Magnesium (Mg) is a naturally occurring metallic element in the human body, and it is relatively
affordable. It was researched in recent years as the basis for new types of biodegradable implants
[20, 21]. Along with its very good biodegradation potential, Mg has a low E of 45 GPa, which is
very similar to that of the bones . However, Mg implants suffer from the difficulty to control
their degradation rate after implantation. The implants corrode fast due to chloride ions that are
present at high concentrations in the human body. The corrosion inhibits full recovery from
injuries . Also, as pure Mg undergoes corrosion, toxic products are released, eventually
leading to the necrosis of the surrounding tissue . Thus, previous studies on Mg as an implant
material concentrated on Mg corrosion rates under exposure to bodily fluids and how the
corrosion could be controlled . A few studies were aimed at boosting the bioactivity of Ti and
Ti alloy implants by finishing their surface with Mg or Mg alloys .

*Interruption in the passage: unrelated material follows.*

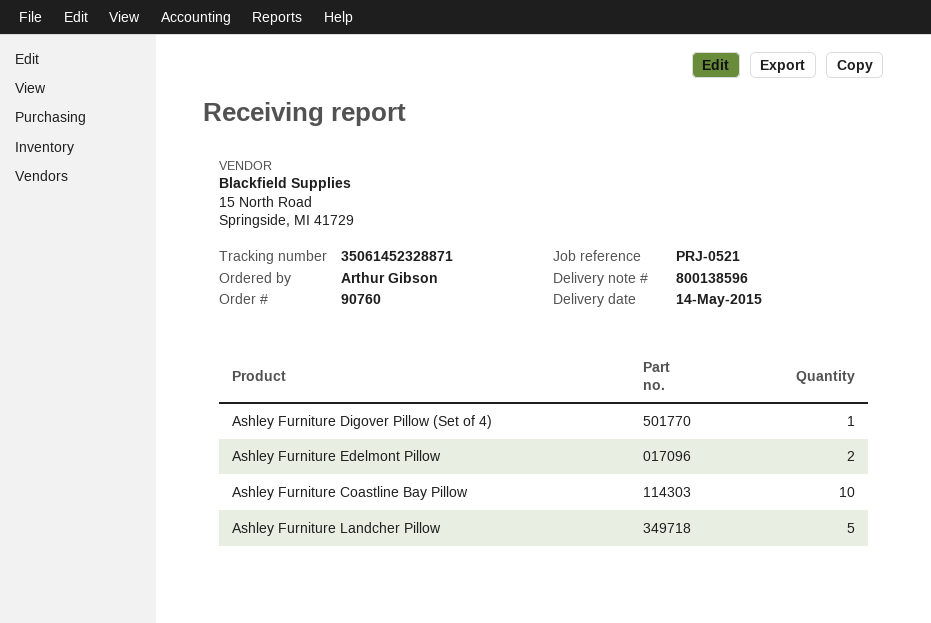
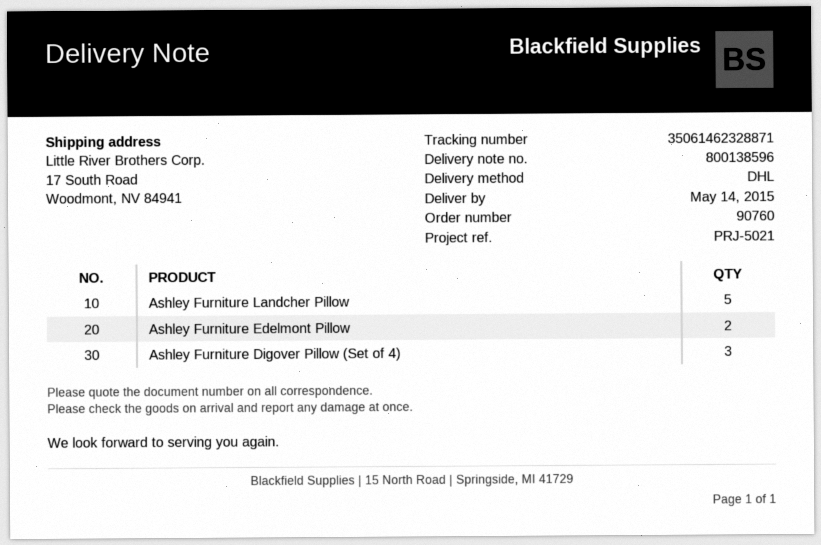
reference: PRJ-0521 -> PRJ-5021
tracking number: 35061452328871 -> 35061462328871
Ashley Furniture Digover Pillow (Set of 4): 1 -> 3
Ashley Furniture Coastline Bay Pillow: 10 -> none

Conventional metallurgical methods are ineffective in the case of Ti, as it is highly reactive at
elevated temperatures . Moreover, Ti and Ti alloys are classified as difficult-to-machine
materials . Therefore, there is growing interest in powder metallurgy (PM) as cost-effective
technology for the production of complex Ti parts with improved chemical and microstructural
homogeneity . The press-and-sinter approach is economically the most attractive approach to
the production of near-to-shape parts, but it results in a relatively high residual porosity . By
contrast, CP Ti, fabricated by an economic PM approach realized by the warm extrusion of a Ti
powder, showed mechanical properties and fatigue life superior to the Ti Grade 4 reference
material, which is commonly used in dentistry for prosthodontics parts and implants .
This motivated the idea to produce a two-phase Ti + Mg material that would selectively exploit
the advantages of both biometals. While Ti would serve as the matrix material providing the
implant with strength, Mg would bring about the reduction of E thus minimizing the stress-
shielding effect during loading, and moreover, gradient porosity would form with time as the
result of selective Mg dilution into the surface and volume of the implant. The dilution of the Mg
phase should improve the osseointegration process thanks to the porosity. Some pioneering
studies on Ti + Mg composites with reduced E were published [31 – 34]. On the one hand, the
authors described the benefits of such composites in terms of minimizing the stress-shielding
effect and improving osseointegration by their application as scaffold implants. On the other
hand, the composites showed rather poor mechanical properties, while only compressive modulus
and strength were reported. Such Ti + Mg composites do not even reach the challenging
mechanical properties needed for dental implants applications, namely the appropriate function
without deterioration under expected clinical loading conditions. In our leading paper, we
introduced the promising potential of a novel Ti + 12 vol.% Mg composite that exhibited
mechanical properties meeting all demands on dental implants including the dynamic fatigue test.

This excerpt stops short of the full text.